Not as planned. Or... Not as not planned. I kept second-guessing myself with a heap of things, constantly indecisive, and wasted people's time and effort, petrol and temperaments in the process. Weather and temperature and time of sunset were problematic. We got some good footage, but didn't wrap filming. The blooper real should be good though!

Introspection follows:
Most of you know I suffer with anxiety and depression. They are constantly feeding on each other,  both sharing the role of cause and effect. I have long bouts of being frozen with anxious inaction, thinking, " Do something... You're wasting time... You are SO going to regret this Not-Actually-Doing-Anything!!!" But if I actually break through that (and for the first 6 months of being payroll clerk, or starting a new job, or having an interview, or an exam, that break through usually involved violently throwing up first) and actually commence something, I am constantly bombarded with thoughts of "this will all end badly... you suck at this... You know you'll just end up quitting like you always do... Quit now before you make a complete fool of yourself... Let's face it, no one believes you can do this... You are surrounded by people who are incredibly kind trying to help you out, but you are wasting their time - and whatever modicum of friendship they may share with you. This is no good... You. Will. Fail."
Mental illness is incideous, and not just mentally but physically debilitating. The last two days of filming, I have started the morning feeling much like anyone would who has two exams, their wedding, the birth of their first child, their driving test, and their first sky-dive all happening that day.
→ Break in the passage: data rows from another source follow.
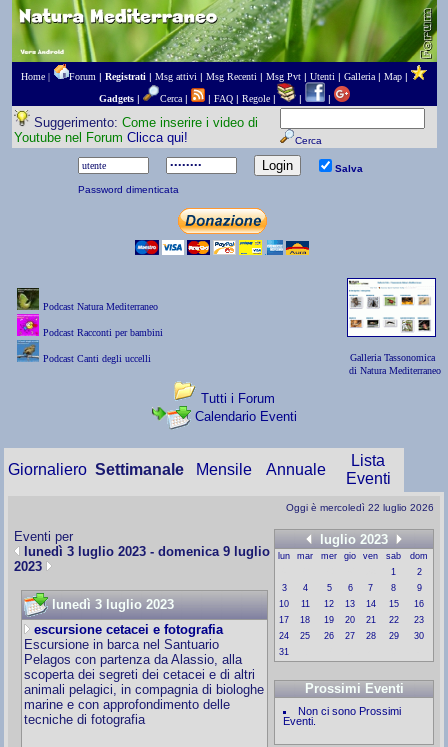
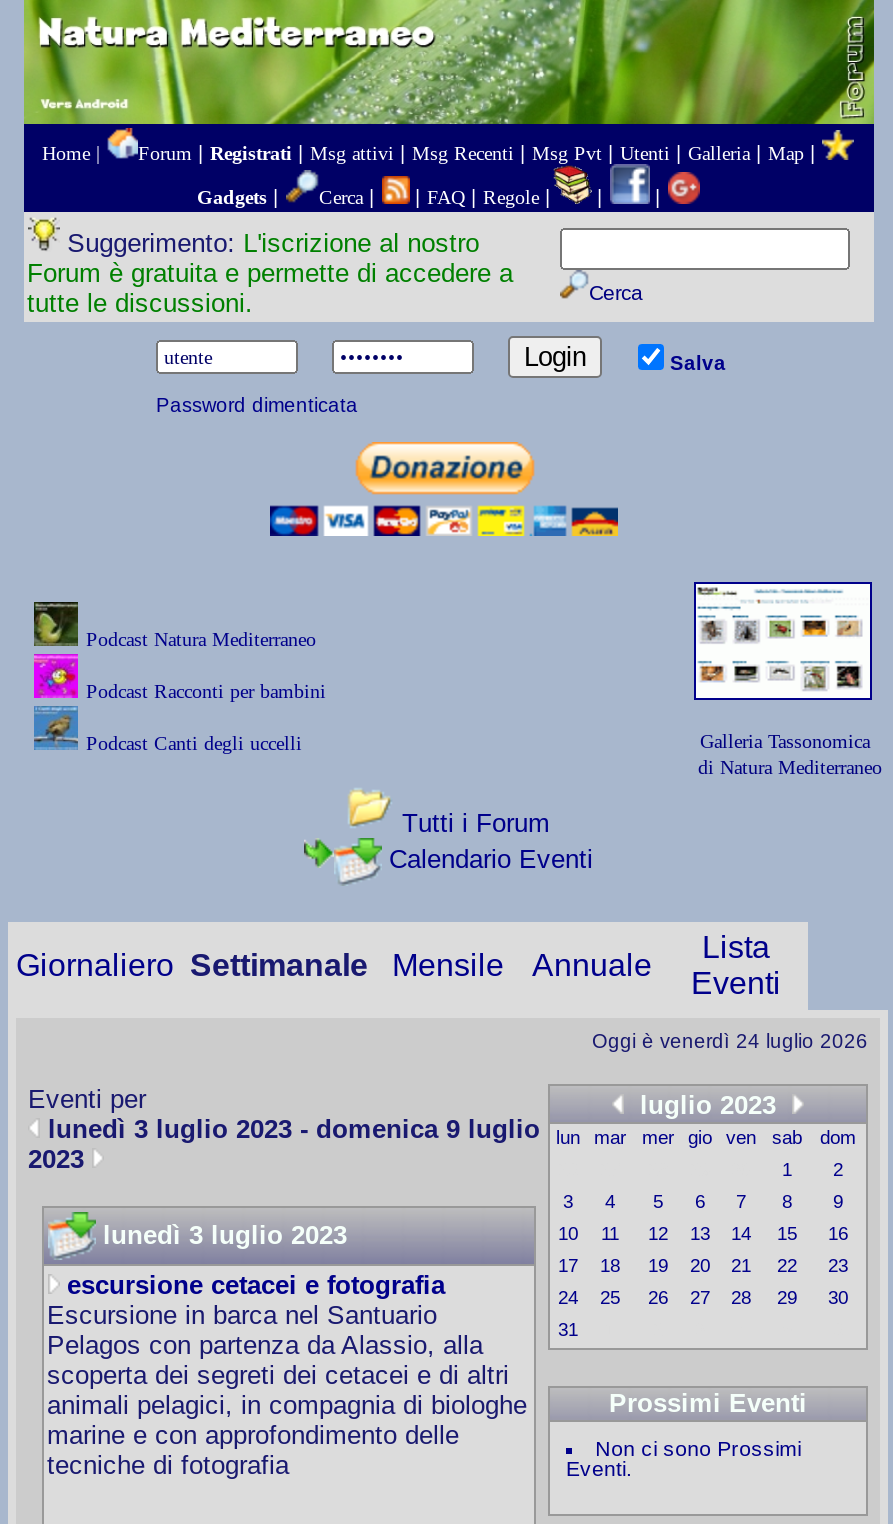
- Suggerimento: Come inserire i video di
- Youtube nel Forum Clicca qui!
+ Suggerimento: L'iscrizione al nostro
+ Forum è gratuita e permette di accedere a
+ tutte le discussioni.

- Oggi è mercoledì 22 luglio 2026
+ Oggi è venerdì 24 luglio 2026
It is seriously that bad, and probably understating it. My medication helps me stay the course a lot better than I used to be able to- hey, I don't tend to throw up anymore!-  but mental illness is not just "in your head". It manifests itself in quite severe physical ways. (Anyone who has watched me try to wield a pen could vouch for that!)
So if it is so debilitating to even contemplate putting myself through this, why would I? I asked myself that (yet again) in the shower today, still shaking with the agonizing feeling of "I just can't do this!" that has riddled my life for so long. And I had a bit of an "Aha!" moment. It consisted of just three words: "Tour de France". 
Every year Wendy (my long-suffering wife) stays up 'til all hours watching this grueling race, and every year I watch a bit, and nearer the end watch in incredulity at the ones at the back, the ones who have been riding for weeks with no hope at all of actually winning. And every year I ask myself, "Those guys are knackered, they are killing themselves, they have no chance of a place; why do they keep going?!?" The aha moment was that the answer to both of my questions is the same. 
I'm still not entirely sure what that answer is; I suspect that the fear of regret plays a part, but also know that regret can be a cruel diet for depression.
It may be part of the human psyche to conquer things. I don't know, but I do know this: This film is not going to be the "masterpiece" I have in my head. I don't think I have the "tools" to do that. But I do think that there have been some skills developed during this experience- not just me, but the rest of the crew- that have made this worthwhile. I also know that there is, I think, just an evening's worth of filming left. And I think WE are now more skilled to do it (coming from someone who has never been a team player, due to feeling more comfortable to "inevitably fail" alone, and has therefore found it hard to share out the challenges) and understand more what is involved (the ages waiting, followed by everything happening at once!) I'm hoping that I can convince myself that you also genuinely want to see this through, even though you now have a scarier idea of who you're dealing with: A scared weird little guy trying to complete a Tour de France from the back of the peloton, with a broken collarbone and severe saddle sores. But I need to get it done, and keep the momentum to do it.
Gilbert, Fletcher, Paul, Tyson, Thomas, and Nathan (yes, I still very much want you!), please keep pushing me; we need to do this before Fletcher disappears on his mission, or the Baleno (his very sick car, which features in the film) dies; whichever comes first!

Spoiler Alert:
The short film was, indeed completed. A premiere screening was held in my local Church's recreation hall, with the permission of my local church leader - which, considering some of what goes on the film, was quite a surprise, but for which I'm very grateful to my Bishop! It was invite-only, with cast and crew each adding names to the list. We managed to fill the hall, and even my Doctor (who helped push me along, and is very involved in my mental health care) and her husband came along! I was, of course, a mess, but they seemed to enjoy it.
The film can be found on YouTube, and if you push past the black screen opening credits that go on too long, to where the film starts, it might keep your attention! It can be found here.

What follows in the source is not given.